* What to do:
Write every line of the material again exactly, with no pictures in the copy.

= Beginning of Section =

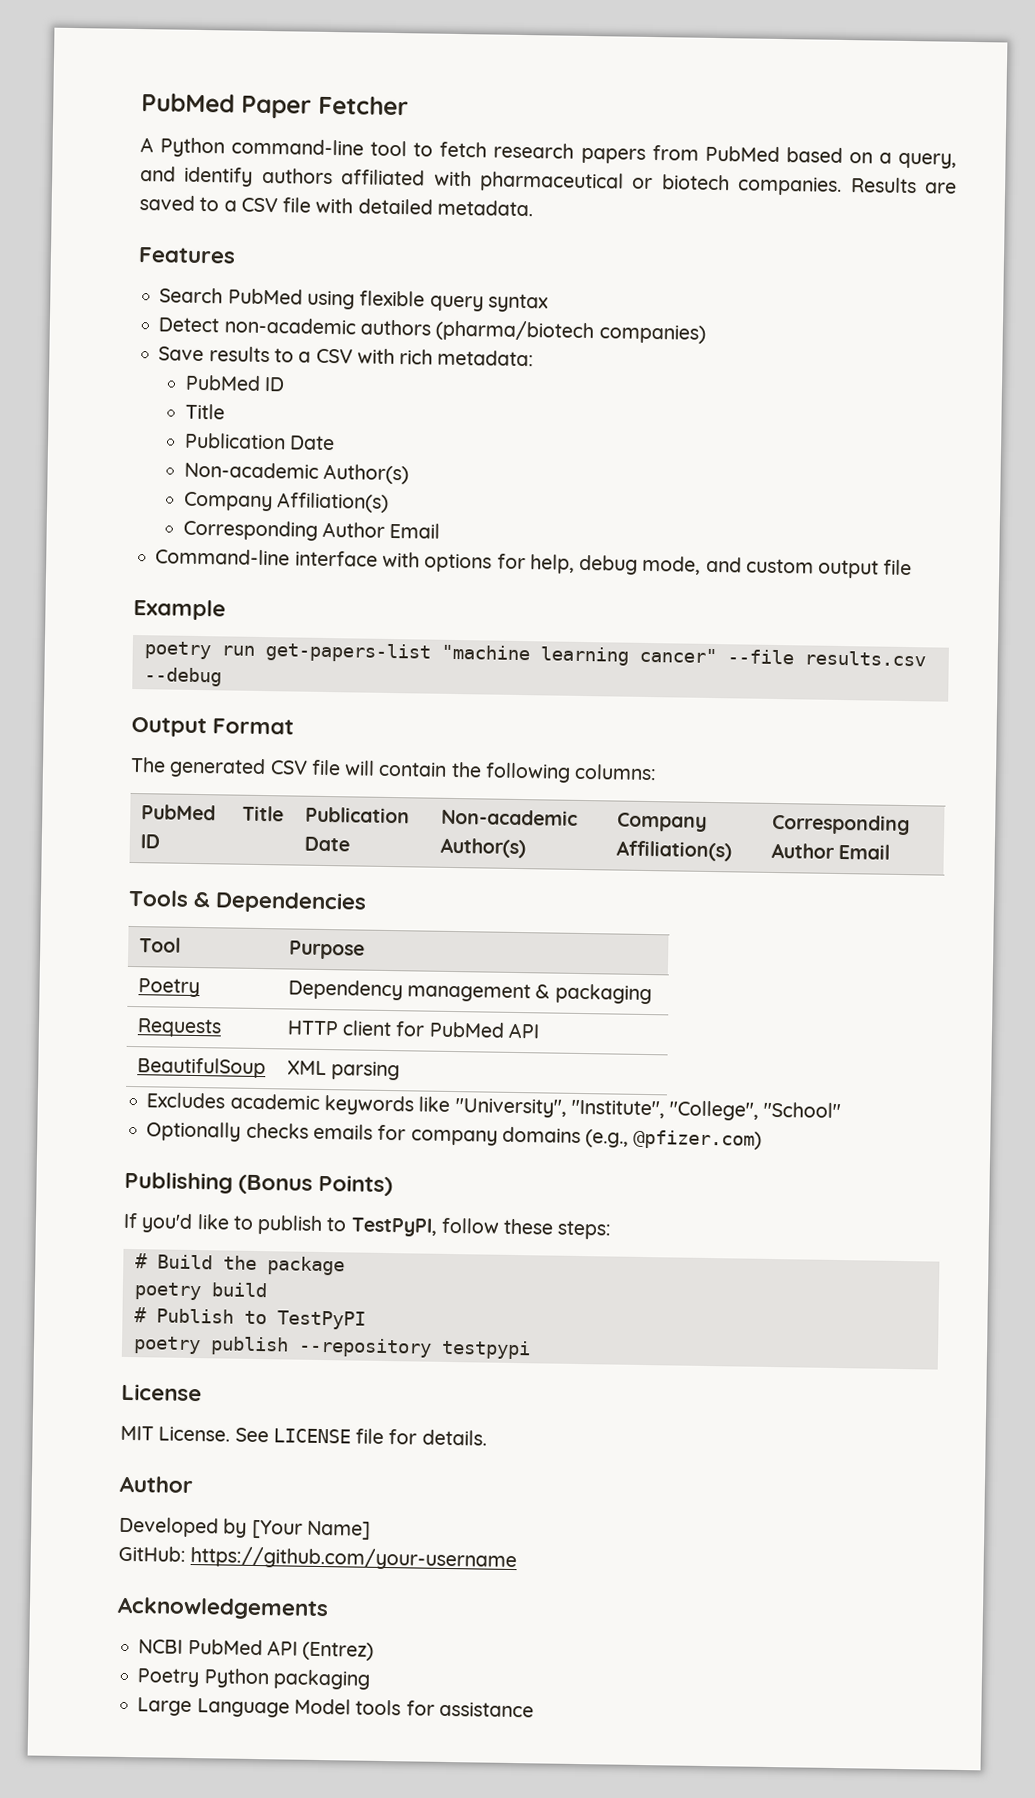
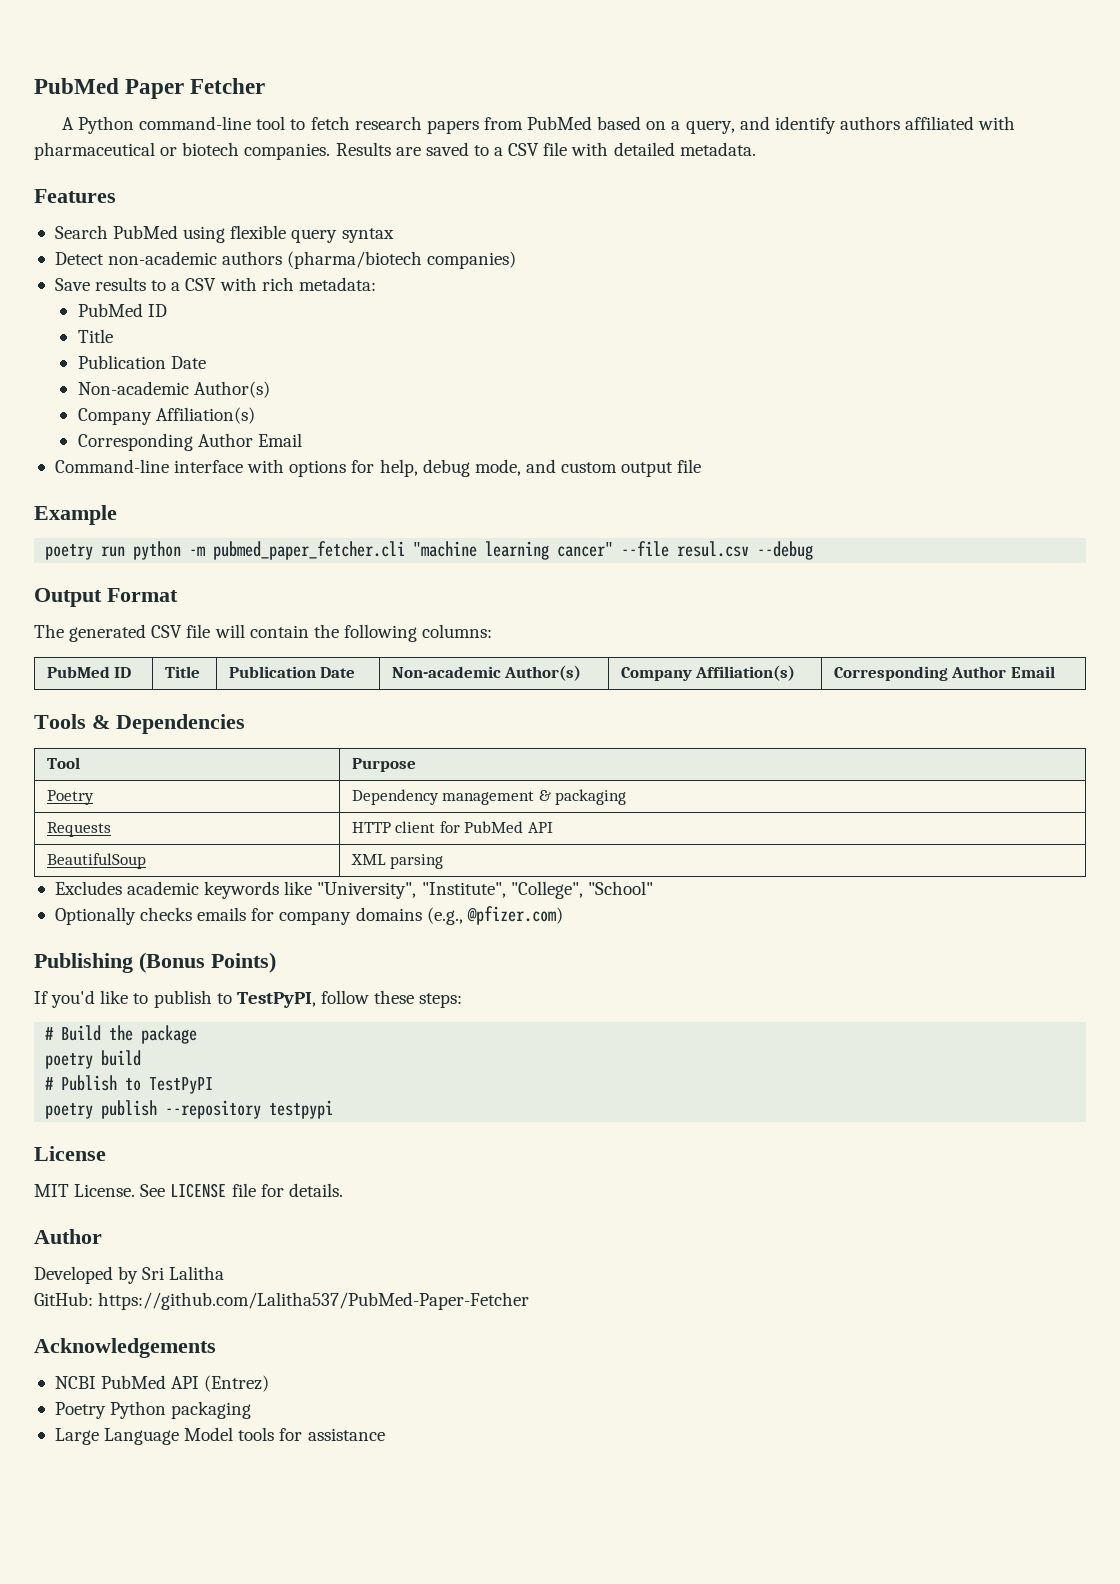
- poetry run get-papers-list "machine learning cancer" --file results.csv --debug
+ poetry run python -m pubmed_paper_fetcher.cli "machine learning cancer" --file resul.csv --debug
- Developed by [Your Name]
+ Developed by Sri Lalitha
- GitHub: https://github.com/your-username
+ GitHub: https://github.com/Lalitha537/PubMed-Paper-Fetcher

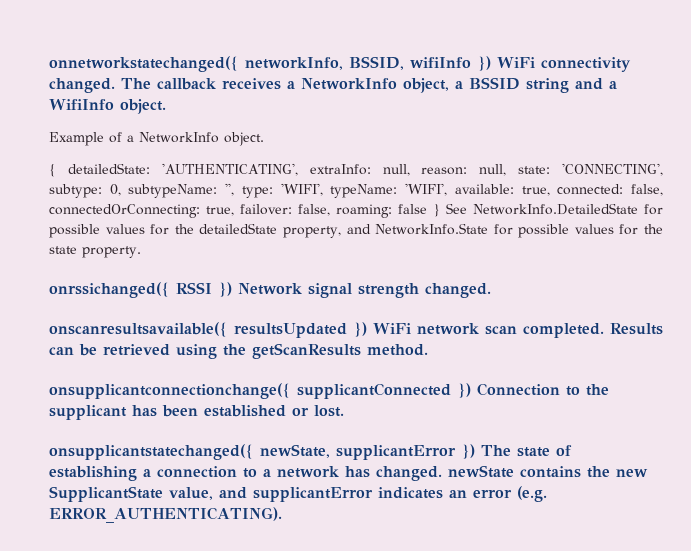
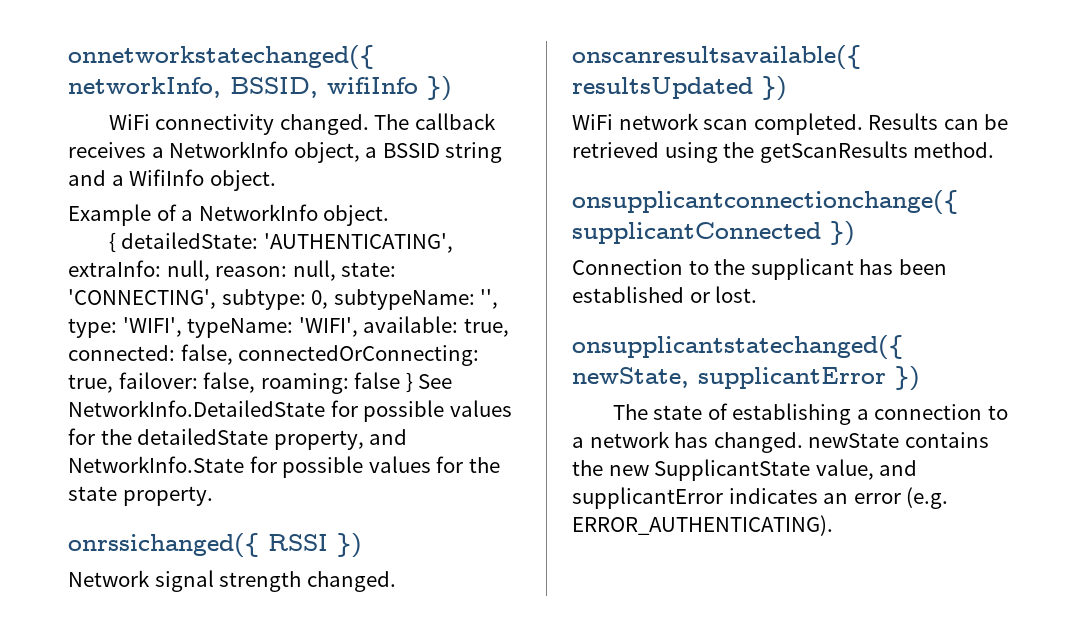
- onnetworkstatechanged({ networkInfo, BSSID, wifiInfo }) WiFi connectivity changed.
+ onnetworkstatechanged({ networkInfo, BSSID, wifiInfo })
+ WiFi connectivity changed.
- onrssichanged({ RSSI }) Network signal strength changed.
+ onrssichanged({ RSSI })
+ Network signal strength changed.
- onscanresultsavailable({ resultsUpdated }) WiFi network scan completed.
+ onscanresultsavailable({ resultsUpdated })
+ WiFi network scan completed.
- onsupplicantconnectionchange({ supplicantConnected }) Connection to the supplicant has been established or lost.
+ onsupplicantconnectionchange({ supplicantConnected })
+ Connection to the supplicant has been established or lost.
- onsupplicantstatechanged({ newState, supplicantError }) The state of establishing a connection to a network has changed. newState contains the new SupplicantState value, and supplicantError indicates an error (e.g. ERROR_AUTHENTICATING).
+ onsupplicantstatechanged({ newState, supplicantError })
+ The state of establishing a connection to a network has changed. newState contains the new SupplicantState value, and supplicantError indicates an error (e.g. ERROR_AUTHENTICATING).

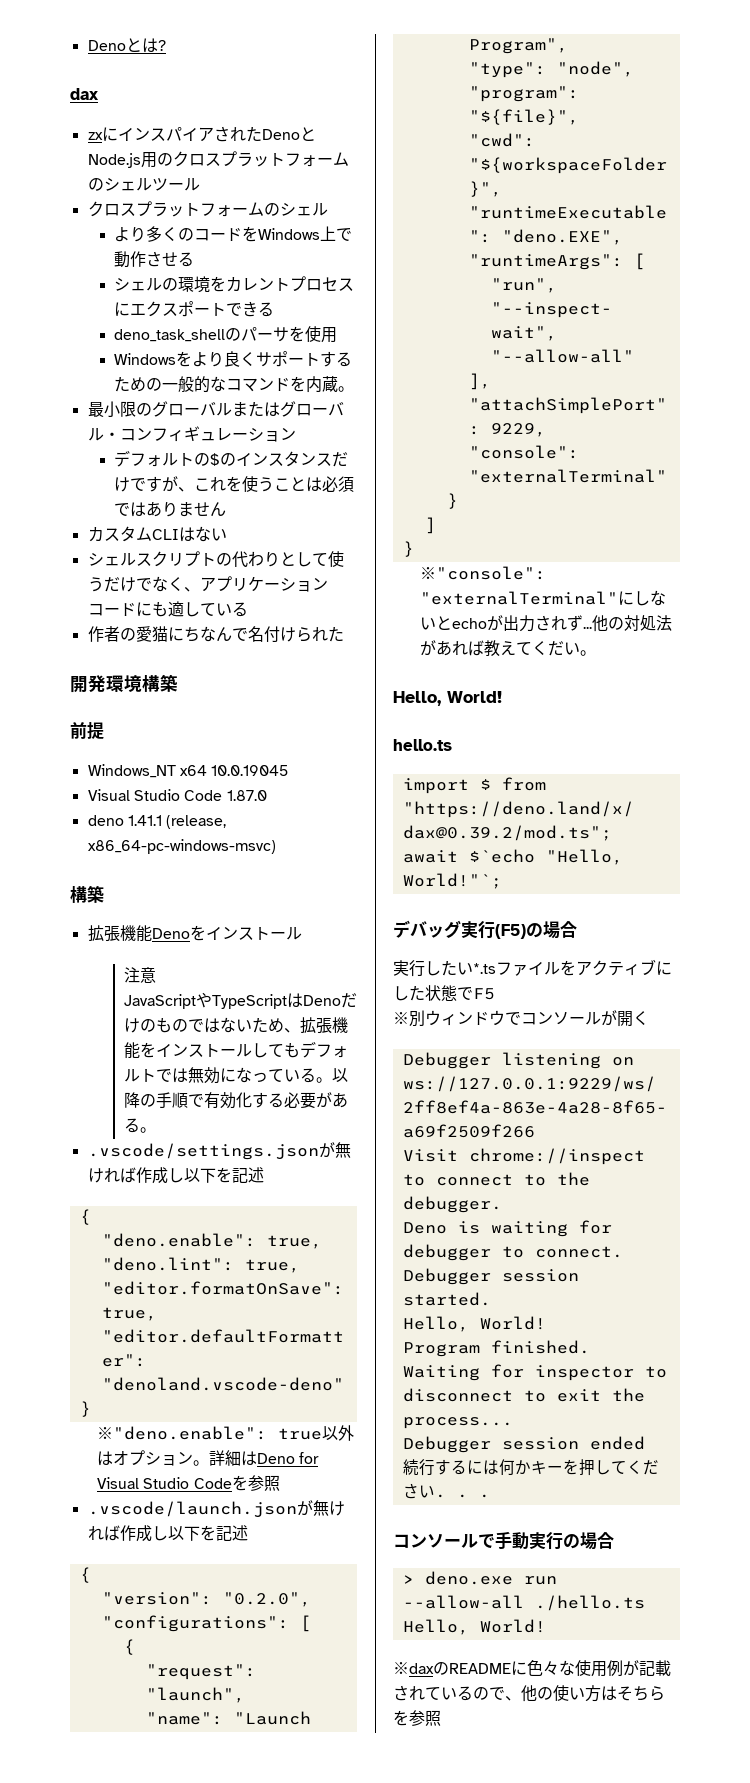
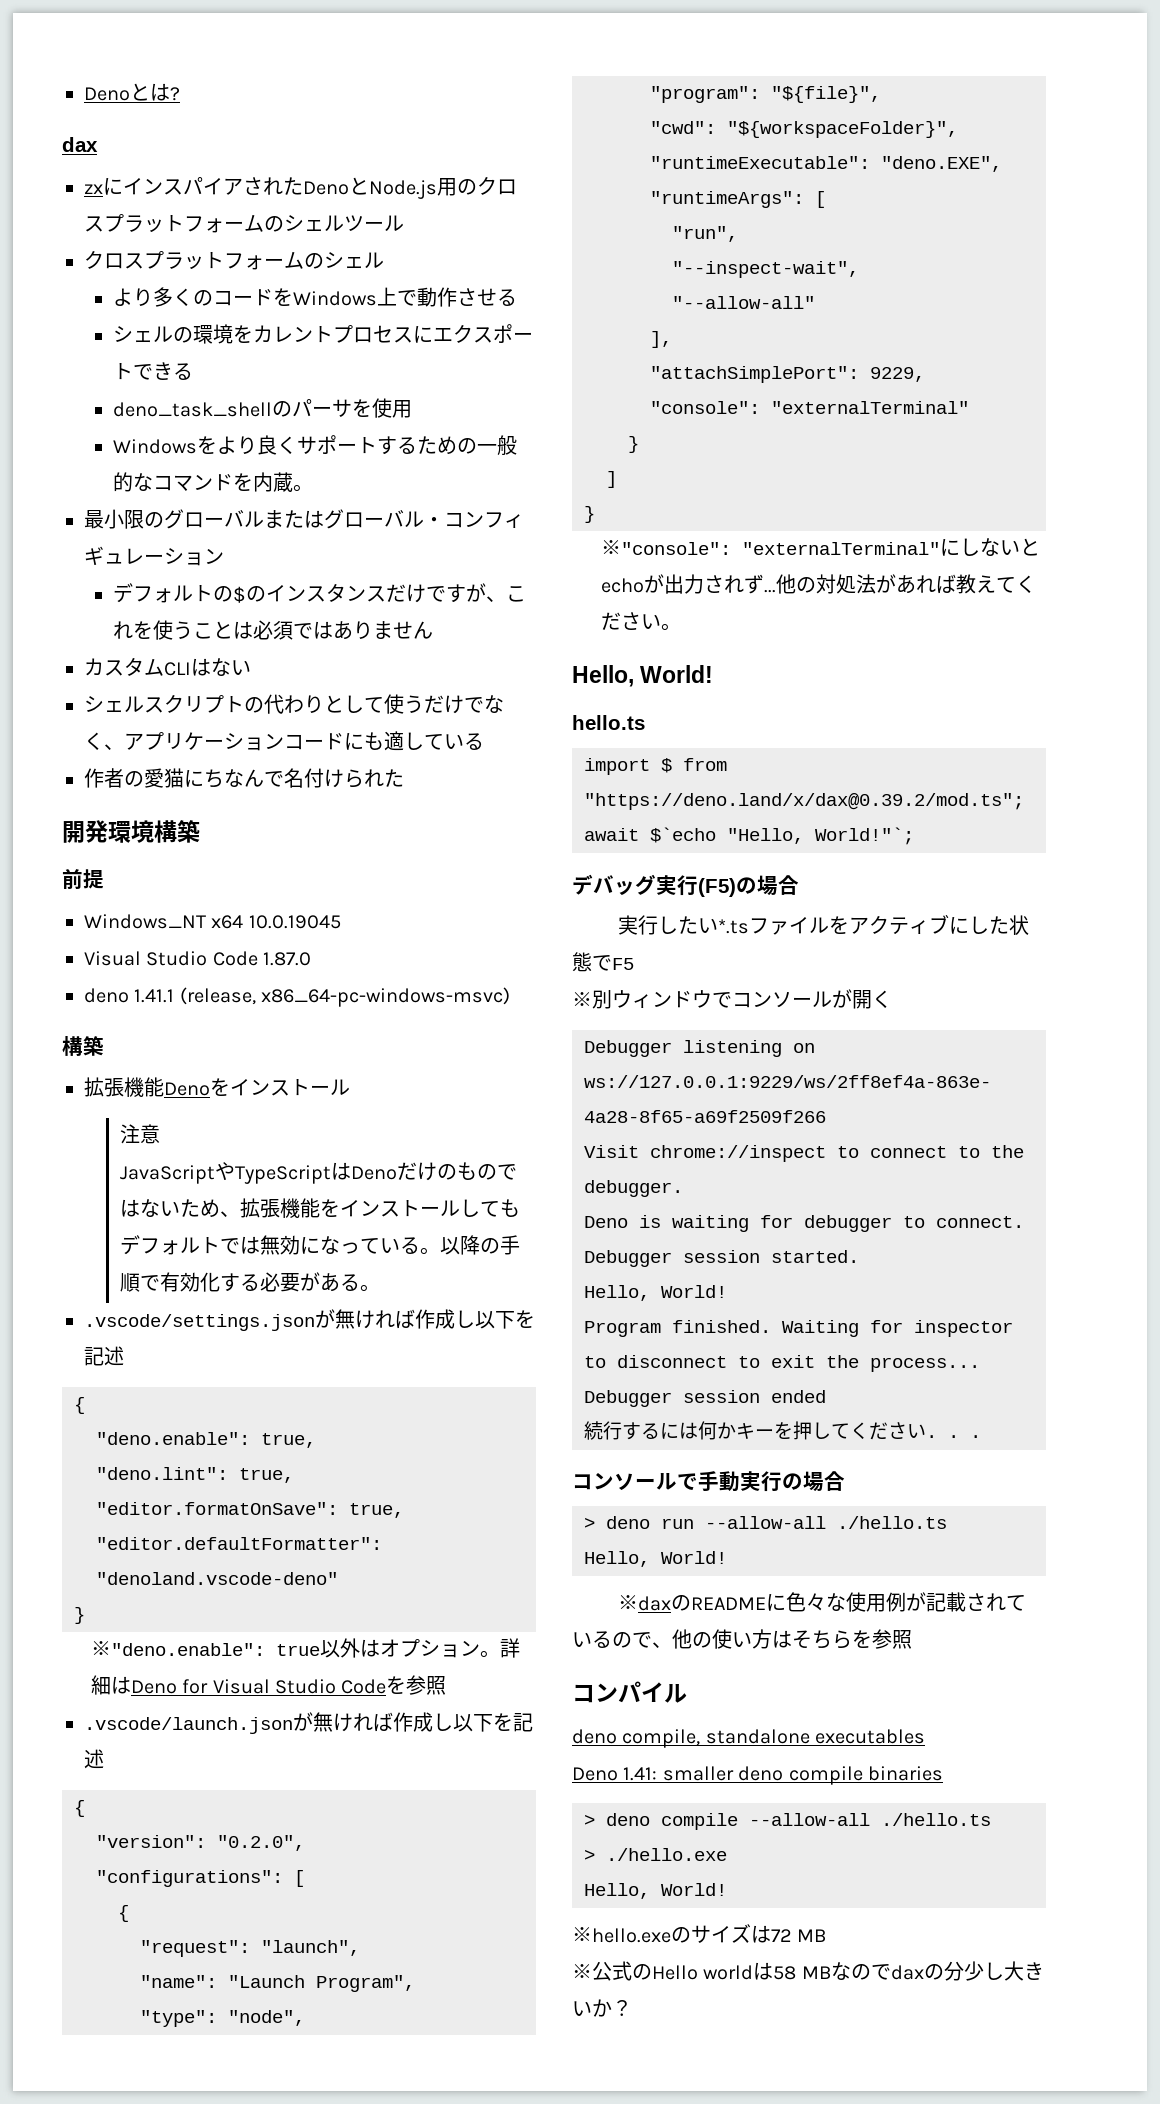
- 他の対処法があれば教えてくだい。
+ 他の対処法があれば教えてください。
- > deno.exe run --allow-all ./hello.ts
+ > deno run --allow-all ./hello.ts
+ コンパイル
+ deno compile, standalone executables
+ Deno 1.41: smaller deno compile binaries
+ > deno compile --allow-all ./hello.ts
+ > ./hello.exe
+ Hello, World!
+ ※hello.exeのサイズは72 MB
+ ※公式のHello worldは58 MBなのでdaxの分少し大きいか？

= End of Section =

* Problem solution:
- poetry run get-papers-list "machine learning cancer" --file results.csv --debug
+ poetry run python -m pubmed_paper_fetcher.cli "machine learning cancer" --file resul.csv --debug
- Developed by [Your Name]
+ Developed by Sri Lalitha
- GitHub: https://github.com/your-username
+ GitHub: https://github.com/Lalitha537/PubMed-Paper-Fetcher

- onnetworkstatechanged({ networkInfo, BSSID, wifiInfo }) WiFi connectivity changed.
+ onnetworkstatechanged({ networkInfo, BSSID, wifiInfo })
+ WiFi connectivity changed.
- onrssichanged({ RSSI }) Network signal strength changed.
+ onrssichanged({ RSSI })
+ Network signal strength changed.
- onscanresultsavailable({ resultsUpdated }) WiFi network scan completed.
+ onscanresultsavailable({ resultsUpdated })
+ WiFi network scan completed.
- onsupplicantconnectionchange({ supplicantConnected }) Connection to the supplicant has been established or lost.
+ onsupplicantconnectionchange({ supplicantConnected })
+ Connection to the supplicant has been established or lost.
- onsupplicantstatechanged({ newState, supplicantError }) The state of establishing a connection to a network has changed. newState contains the new SupplicantState value, and supplicantError indicates an error (e.g. ERROR_AUTHENTICATING).
+ onsupplicantstatechanged({ newState, supplicantError })
+ The state of establishing a connection to a network has changed. newState contains the new SupplicantState value, and supplicantError indicates an error (e.g. ERROR_AUTHENTICATING).

- 他の対処法があれば教えてくだい。
+ 他の対処法があれば教えてください。
- > deno.exe run --allow-all ./hello.ts
+ > deno run --allow-all ./hello.ts
+ コンパイル
+ deno compile, standalone executables
+ Deno 1.41: smaller deno compile binaries
+ > deno compile --allow-all ./hello.ts
+ > ./hello.exe
+ Hello, World!
+ ※hello.exeのサイズは72 MB
+ ※公式のHello worldは58 MBなのでdaxの分少し大きいか？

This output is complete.